Il en devait être de même, quelque temps après, à Genabum, dans la Gaule, déjà exploitée par les banquiers romains avant la conquête de César[421].

[421] Cicéron, Pro Fonteio, IV et suiv.

Rome envoya de nouvelles armées en Afrique et en Gaule, et les nations rebelles furent définitivement soumises. Mais n’anticipons pas sur les événements.

Quant à l’Asie, il semble, en vérité, que ce malheureux pays dut être la terre classique des manieurs d’argent, la proie des spéculateurs.
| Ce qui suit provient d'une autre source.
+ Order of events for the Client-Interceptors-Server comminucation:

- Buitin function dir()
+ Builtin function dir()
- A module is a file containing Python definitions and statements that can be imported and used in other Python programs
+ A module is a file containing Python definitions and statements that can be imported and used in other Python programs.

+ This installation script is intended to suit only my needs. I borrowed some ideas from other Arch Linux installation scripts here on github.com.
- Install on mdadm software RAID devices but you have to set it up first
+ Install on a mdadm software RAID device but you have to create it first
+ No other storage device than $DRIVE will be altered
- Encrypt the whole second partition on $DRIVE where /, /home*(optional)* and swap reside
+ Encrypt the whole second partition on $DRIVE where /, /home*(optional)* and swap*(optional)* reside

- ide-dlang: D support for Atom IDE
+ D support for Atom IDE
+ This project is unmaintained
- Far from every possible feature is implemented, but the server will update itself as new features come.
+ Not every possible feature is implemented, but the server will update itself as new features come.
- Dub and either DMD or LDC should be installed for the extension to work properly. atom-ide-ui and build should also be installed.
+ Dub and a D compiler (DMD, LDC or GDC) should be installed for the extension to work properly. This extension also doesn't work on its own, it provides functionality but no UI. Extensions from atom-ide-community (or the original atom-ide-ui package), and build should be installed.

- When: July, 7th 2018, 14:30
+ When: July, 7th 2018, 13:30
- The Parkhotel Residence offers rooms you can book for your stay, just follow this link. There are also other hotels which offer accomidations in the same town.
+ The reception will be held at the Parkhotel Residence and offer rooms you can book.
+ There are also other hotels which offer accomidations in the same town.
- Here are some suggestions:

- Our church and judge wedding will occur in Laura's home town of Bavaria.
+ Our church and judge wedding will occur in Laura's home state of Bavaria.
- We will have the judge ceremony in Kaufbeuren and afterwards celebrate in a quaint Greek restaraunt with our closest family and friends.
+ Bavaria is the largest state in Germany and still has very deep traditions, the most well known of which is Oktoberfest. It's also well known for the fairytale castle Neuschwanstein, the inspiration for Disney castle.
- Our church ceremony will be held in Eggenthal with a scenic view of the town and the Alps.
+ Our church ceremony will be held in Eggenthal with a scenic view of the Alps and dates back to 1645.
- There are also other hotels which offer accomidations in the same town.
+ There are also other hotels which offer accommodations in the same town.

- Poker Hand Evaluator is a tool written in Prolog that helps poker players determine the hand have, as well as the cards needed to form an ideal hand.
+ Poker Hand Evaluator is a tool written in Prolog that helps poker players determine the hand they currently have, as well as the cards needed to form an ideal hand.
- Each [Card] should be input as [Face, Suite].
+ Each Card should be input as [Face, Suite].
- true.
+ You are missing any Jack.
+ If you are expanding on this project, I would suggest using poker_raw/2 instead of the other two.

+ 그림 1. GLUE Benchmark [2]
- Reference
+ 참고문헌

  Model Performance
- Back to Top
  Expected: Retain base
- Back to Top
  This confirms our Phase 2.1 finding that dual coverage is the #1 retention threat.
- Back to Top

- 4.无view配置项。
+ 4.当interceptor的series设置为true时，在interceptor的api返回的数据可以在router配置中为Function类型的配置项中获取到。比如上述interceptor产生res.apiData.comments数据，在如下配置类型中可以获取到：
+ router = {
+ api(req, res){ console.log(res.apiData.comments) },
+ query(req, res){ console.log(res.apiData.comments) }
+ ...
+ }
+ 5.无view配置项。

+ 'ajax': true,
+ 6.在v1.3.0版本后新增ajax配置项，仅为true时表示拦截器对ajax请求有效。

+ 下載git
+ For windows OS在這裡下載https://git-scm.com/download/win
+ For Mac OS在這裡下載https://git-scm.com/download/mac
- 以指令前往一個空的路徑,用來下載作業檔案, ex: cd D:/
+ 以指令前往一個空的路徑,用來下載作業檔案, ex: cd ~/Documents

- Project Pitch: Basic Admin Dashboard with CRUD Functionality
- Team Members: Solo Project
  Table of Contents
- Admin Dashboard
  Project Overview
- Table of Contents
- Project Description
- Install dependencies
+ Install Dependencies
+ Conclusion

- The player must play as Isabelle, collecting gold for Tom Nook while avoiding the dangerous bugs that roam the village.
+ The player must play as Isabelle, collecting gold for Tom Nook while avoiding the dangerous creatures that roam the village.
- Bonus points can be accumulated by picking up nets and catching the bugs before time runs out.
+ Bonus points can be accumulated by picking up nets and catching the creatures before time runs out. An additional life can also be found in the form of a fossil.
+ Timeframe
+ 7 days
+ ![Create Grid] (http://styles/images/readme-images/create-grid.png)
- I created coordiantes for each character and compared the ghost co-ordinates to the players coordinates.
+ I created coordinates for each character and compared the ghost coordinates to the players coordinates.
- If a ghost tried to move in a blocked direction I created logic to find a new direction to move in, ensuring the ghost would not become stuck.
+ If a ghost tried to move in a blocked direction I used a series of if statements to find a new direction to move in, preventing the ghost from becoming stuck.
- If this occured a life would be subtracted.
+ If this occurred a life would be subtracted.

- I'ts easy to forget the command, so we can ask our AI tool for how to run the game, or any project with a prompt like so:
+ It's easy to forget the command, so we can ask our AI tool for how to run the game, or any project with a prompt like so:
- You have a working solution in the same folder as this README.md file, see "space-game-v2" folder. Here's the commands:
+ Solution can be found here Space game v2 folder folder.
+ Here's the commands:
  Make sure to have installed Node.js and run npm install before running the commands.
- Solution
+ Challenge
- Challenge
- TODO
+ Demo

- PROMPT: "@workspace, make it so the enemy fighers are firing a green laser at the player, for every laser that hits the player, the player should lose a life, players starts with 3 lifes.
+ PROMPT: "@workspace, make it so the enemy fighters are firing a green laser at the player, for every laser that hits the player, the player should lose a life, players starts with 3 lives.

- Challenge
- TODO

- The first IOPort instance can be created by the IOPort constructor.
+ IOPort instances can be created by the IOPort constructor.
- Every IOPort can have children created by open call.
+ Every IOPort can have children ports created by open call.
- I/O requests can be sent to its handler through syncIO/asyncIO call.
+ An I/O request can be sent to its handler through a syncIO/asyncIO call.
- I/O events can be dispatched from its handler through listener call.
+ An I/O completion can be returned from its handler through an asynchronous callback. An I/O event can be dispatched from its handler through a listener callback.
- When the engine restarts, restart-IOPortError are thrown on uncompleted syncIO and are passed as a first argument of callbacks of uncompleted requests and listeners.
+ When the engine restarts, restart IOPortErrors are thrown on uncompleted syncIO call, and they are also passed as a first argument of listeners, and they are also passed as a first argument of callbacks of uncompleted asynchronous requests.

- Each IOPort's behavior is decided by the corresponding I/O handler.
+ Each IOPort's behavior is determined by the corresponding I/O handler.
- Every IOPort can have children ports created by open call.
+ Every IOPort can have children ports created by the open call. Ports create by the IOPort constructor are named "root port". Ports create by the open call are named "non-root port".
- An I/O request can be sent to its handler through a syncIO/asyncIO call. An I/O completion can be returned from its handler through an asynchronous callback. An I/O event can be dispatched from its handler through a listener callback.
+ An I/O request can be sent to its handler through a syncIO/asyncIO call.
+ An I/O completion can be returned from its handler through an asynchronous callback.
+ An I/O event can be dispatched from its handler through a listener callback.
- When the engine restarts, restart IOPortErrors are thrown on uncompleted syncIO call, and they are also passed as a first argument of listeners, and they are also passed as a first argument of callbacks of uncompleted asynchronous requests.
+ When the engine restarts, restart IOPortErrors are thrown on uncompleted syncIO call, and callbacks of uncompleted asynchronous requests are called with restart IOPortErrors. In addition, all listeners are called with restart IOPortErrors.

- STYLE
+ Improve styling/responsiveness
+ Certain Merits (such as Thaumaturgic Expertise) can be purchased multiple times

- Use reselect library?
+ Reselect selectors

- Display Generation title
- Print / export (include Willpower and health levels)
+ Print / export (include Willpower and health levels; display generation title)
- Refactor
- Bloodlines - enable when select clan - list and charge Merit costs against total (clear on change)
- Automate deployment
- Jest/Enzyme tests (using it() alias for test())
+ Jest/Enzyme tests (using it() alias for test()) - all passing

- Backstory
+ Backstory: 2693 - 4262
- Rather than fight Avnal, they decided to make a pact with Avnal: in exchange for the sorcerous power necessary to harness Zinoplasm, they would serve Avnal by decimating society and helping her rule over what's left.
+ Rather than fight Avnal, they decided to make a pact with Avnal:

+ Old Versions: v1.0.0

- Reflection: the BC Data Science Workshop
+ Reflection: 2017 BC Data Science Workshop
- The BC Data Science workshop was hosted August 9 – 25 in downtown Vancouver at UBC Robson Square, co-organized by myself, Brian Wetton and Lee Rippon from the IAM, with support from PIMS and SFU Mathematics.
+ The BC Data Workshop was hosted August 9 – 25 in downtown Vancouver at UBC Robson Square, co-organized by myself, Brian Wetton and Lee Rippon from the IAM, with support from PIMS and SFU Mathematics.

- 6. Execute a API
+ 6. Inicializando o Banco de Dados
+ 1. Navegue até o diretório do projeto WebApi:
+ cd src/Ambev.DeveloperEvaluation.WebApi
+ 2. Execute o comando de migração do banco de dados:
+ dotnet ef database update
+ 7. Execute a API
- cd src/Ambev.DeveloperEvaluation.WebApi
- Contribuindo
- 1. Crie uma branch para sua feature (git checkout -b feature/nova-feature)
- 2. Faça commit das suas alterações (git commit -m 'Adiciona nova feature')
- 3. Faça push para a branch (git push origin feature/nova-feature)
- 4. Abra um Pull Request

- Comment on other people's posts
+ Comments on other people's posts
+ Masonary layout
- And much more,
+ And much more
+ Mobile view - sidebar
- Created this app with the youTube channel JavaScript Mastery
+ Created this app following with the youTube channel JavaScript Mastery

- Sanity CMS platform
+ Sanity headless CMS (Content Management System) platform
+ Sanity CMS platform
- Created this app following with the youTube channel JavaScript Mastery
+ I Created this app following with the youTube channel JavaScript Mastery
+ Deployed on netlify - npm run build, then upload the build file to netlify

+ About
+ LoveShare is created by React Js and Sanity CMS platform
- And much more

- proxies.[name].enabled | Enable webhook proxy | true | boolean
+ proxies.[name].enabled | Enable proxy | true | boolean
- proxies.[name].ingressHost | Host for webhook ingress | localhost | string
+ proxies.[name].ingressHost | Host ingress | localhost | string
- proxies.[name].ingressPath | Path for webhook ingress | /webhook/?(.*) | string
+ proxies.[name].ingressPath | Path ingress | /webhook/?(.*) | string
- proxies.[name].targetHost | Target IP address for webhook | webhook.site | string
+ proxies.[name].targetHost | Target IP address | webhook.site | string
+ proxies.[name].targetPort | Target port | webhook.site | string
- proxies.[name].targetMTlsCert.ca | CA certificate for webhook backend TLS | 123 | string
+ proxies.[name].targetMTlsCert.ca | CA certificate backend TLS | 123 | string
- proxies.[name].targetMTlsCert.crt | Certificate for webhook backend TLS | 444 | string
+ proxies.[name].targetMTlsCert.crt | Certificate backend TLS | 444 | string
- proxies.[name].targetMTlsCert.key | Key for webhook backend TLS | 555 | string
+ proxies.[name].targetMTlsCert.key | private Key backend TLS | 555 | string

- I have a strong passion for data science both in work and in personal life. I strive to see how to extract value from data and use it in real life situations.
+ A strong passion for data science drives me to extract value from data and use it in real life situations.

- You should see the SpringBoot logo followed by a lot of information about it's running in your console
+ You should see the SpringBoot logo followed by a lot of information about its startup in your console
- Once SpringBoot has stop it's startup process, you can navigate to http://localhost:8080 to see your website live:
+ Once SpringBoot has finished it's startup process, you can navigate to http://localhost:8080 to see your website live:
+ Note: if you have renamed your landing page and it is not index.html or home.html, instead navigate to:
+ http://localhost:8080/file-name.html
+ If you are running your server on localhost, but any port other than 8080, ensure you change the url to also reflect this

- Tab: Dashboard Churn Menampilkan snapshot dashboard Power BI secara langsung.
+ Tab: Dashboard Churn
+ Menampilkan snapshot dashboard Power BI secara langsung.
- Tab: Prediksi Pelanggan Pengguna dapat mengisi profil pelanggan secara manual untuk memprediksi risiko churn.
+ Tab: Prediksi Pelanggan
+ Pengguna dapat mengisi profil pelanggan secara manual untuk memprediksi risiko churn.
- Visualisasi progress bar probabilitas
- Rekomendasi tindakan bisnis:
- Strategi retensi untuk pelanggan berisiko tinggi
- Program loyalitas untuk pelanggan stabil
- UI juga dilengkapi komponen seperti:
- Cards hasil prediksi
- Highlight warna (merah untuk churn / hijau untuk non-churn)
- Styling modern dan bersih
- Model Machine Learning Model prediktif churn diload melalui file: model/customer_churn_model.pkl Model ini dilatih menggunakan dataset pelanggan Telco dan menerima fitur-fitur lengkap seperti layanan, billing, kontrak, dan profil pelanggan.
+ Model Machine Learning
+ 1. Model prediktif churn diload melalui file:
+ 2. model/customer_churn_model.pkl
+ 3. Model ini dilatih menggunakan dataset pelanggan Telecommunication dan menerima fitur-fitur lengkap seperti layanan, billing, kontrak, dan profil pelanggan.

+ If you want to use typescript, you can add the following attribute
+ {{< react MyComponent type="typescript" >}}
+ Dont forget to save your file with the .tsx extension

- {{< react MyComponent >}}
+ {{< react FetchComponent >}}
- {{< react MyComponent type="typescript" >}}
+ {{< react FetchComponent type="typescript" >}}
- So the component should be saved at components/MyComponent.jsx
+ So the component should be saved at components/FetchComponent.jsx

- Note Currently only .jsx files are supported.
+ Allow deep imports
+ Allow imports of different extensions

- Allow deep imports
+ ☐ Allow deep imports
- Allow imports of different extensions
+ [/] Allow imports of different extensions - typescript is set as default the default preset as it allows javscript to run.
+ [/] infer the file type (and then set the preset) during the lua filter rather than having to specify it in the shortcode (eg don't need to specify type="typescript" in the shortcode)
Elle devait évidemment ses malheurs à ses richesses et à la fertilité de son territoire, présents funestes, sans doute, d’un destin irrité. « Asia vero tam opima et fertilis », dit Cicéron, « ut et ubertate agrorum et varietate fructuum et magnitudine pastionis et multitudine earum rerum, quæ exportantur, facile omnibus terris antecellat[422]. » C’était, suivant l’expression de M. Belot, l’Eldorado des publicains.

[422] Cicéron, Pro lege Manilia, VI.

Déjà Caius Gracchus avait chargé de taxes directes et indirectes la nouvelle province d’Asie. « Il lui imposa notamment la dîme foncière, et décida que toute la province serait donnée à bail aux entrepreneurs de Rome, fermant du même coup la porte aux capitalistes locaux, et suscitant aussitôt la formation d’une société colossale pour la prise à ferme des dîmes, des redevances, des pâturages (pascua, scripturæ) et des douanes (portoria) d’Asie[423]. » C’est sur cette terre prédestinée, surtout, que nous allons voir reparaître, dans l’ordre chronologique des événements, les exploits des publicains. Caius Gracchus lui-même avait dû poursuivre les extorsions sans pudeur, que les negotiatores de son temps, et spécialement Marius Aquilius, y avaient scandaleusement exercées[424].

[423] Ascon., In divin., 122 ; Tite-Live, LXX. Voy. Mommsen, V, p. 187.